- [TASK OBJECTIVE] Pictures stay out; please output the remaining data exactly.

- [INFORMATION SHOWN]

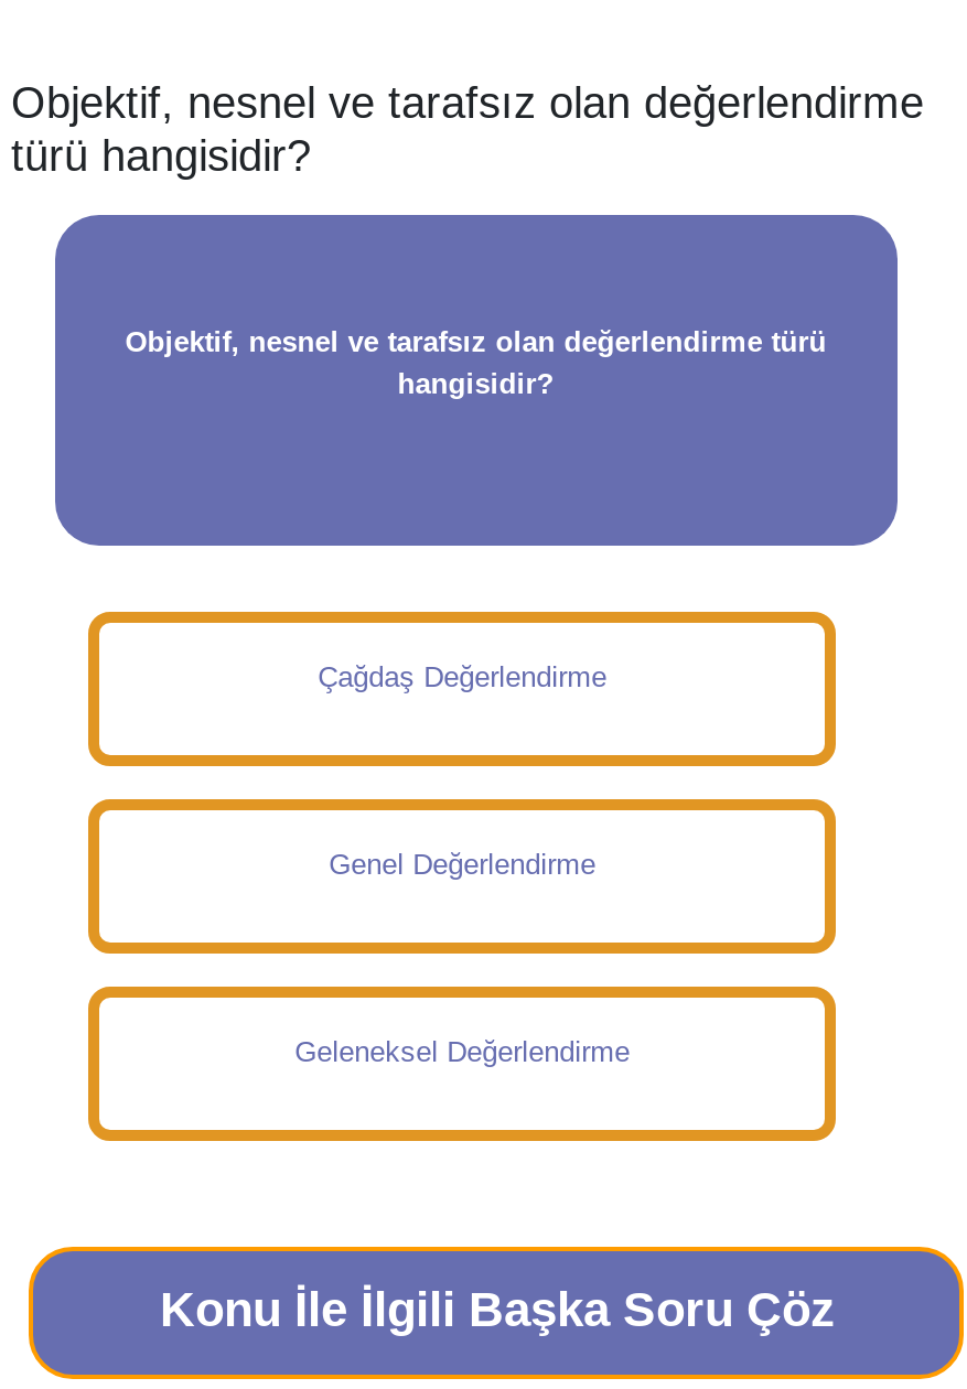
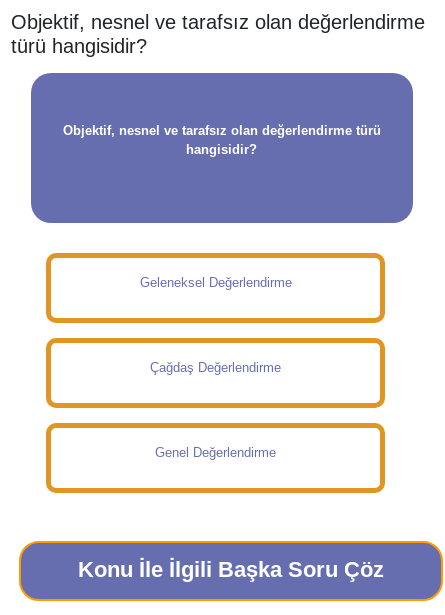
moved [318,660,607,881] -> [150,360,281,460]: Çağdaş Değerlendirme | Genel Değerlendirme
moved [295,1035,630,1068] -> [140,275,292,290]: Geleneksel Değerlendirme

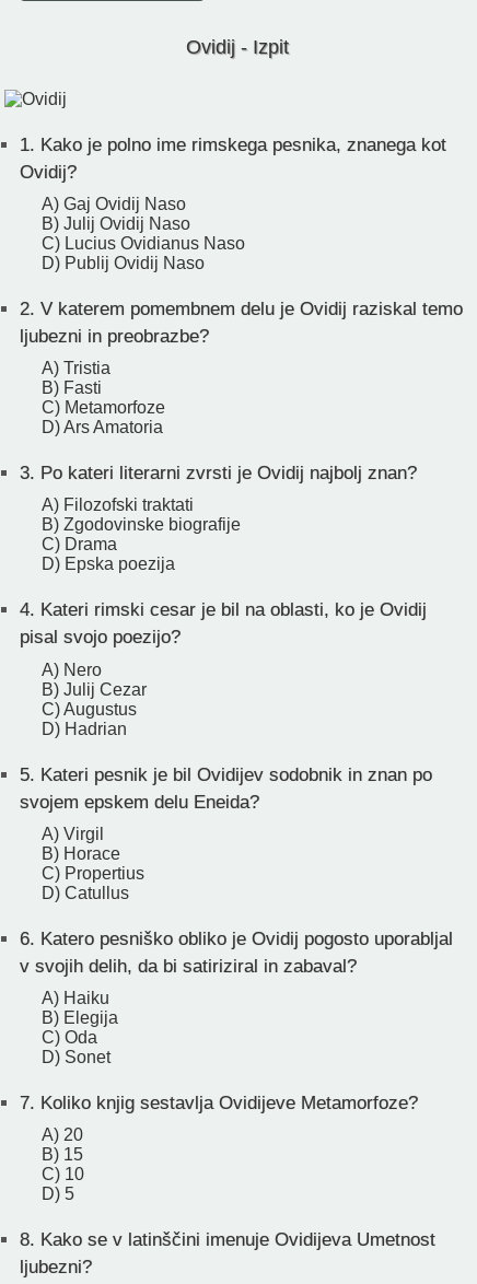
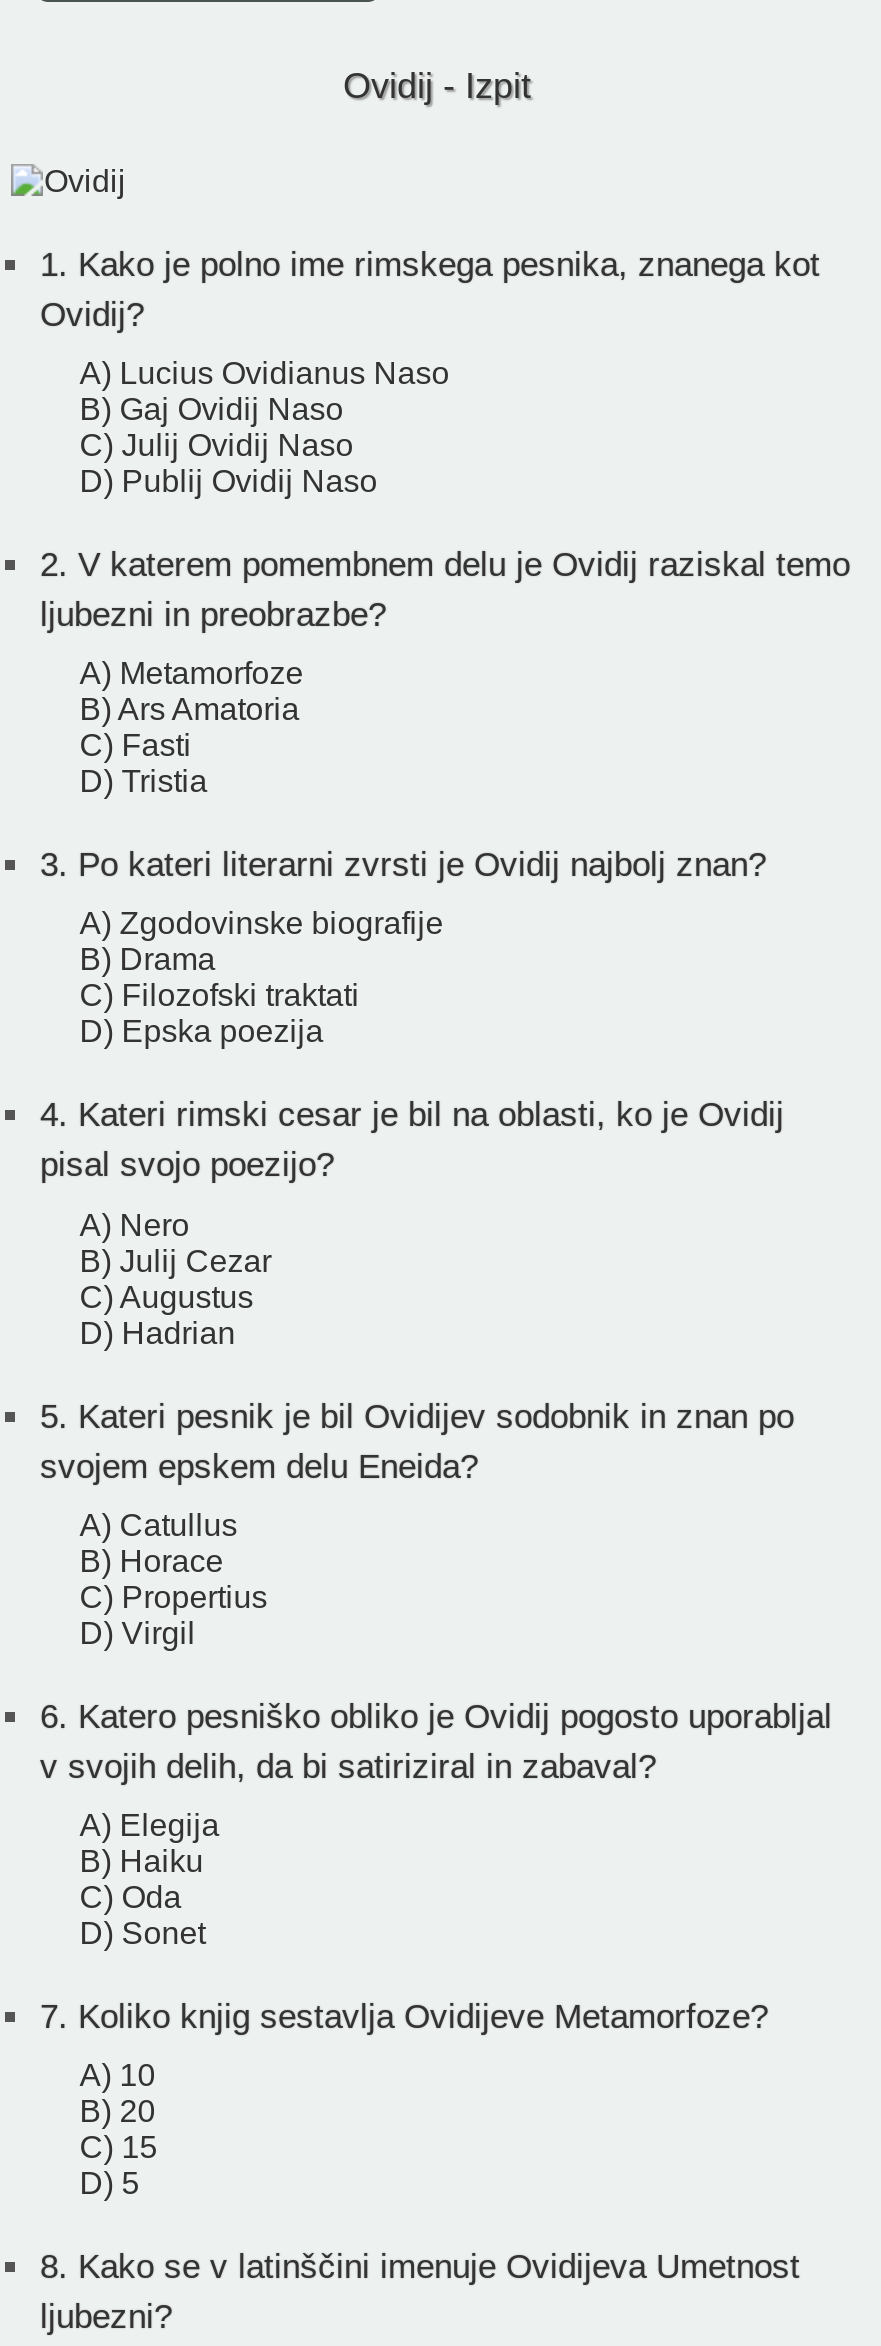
[42,195,186,213] A) Gaj Ovidij Naso -> [80,356,450,390] A) Lucius Ovidianus Naso
[42,214,191,233] B) Julij Ovidij Naso -> [80,392,344,426] B) Gaj Ovidij Naso
[42,234,245,253] C) Lucius Ovidianus Naso -> [80,428,354,462] C) Julij Ovidij Naso
[42,359,166,437] A) Tristia | B) Fasti | C) Metamorfoze | D) Ars Amatoria -> [80,656,304,798] A) Metamorfoze | B) Ars Amatoria | C) Fasti | D) Tristia
[42,496,241,554] A) Filozofski traktati | B) Zgodovinske biografije | C) Drama -> [80,907,444,1013] A) Zgodovinske biografije | B) Drama | C) Filozofski traktati
[42,825,104,843] A) Virgil -> [80,1508,238,1542] A) Catullus
[42,884,129,902] D) Catullus -> [80,1616,196,1650] D) Virgil
[42,989,110,1007] A) Haiku -> [80,1808,220,1842] A) Elegija
[42,1008,118,1027] B) Elegija -> [80,1844,204,1878] B) Haiku
[42,1126,83,1144] A) 20 -> [80,2059,156,2093] A) 10
[42,1145,83,1164] B) 15 -> [80,2095,156,2129] B) 20
[42,1165,85,1184] C) 10 -> [80,2131,158,2165] C) 15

- [TASK OUTPUT]
moved [318,660,607,881] -> [150,360,281,460]: Çağdaş Değerlendirme | Genel Değerlendirme
moved [295,1035,630,1068] -> [140,275,292,290]: Geleneksel Değerlendirme

[42,195,186,213] A) Gaj Ovidij Naso -> [80,356,450,390] A) Lucius Ovidianus Naso
[42,214,191,233] B) Julij Ovidij Naso -> [80,392,344,426] B) Gaj Ovidij Naso
[42,234,245,253] C) Lucius Ovidianus Naso -> [80,428,354,462] C) Julij Ovidij Naso
[42,359,166,437] A) Tristia | B) Fasti | C) Metamorfoze | D) Ars Amatoria -> [80,656,304,798] A) Metamorfoze | B) Ars Amatoria | C) Fasti | D) Tristia
[42,496,241,554] A) Filozofski traktati | B) Zgodovinske biografije | C) Drama -> [80,907,444,1013] A) Zgodovinske biografije | B) Drama | C) Filozofski traktati
[42,825,104,843] A) Virgil -> [80,1508,238,1542] A) Catullus
[42,884,129,902] D) Catullus -> [80,1616,196,1650] D) Virgil
[42,989,110,1007] A) Haiku -> [80,1808,220,1842] A) Elegija
[42,1008,118,1027] B) Elegija -> [80,1844,204,1878] B) Haiku
[42,1126,83,1144] A) 20 -> [80,2059,156,2093] A) 10
[42,1145,83,1164] B) 15 -> [80,2095,156,2129] B) 20
[42,1165,85,1184] C) 10 -> [80,2131,158,2165] C) 15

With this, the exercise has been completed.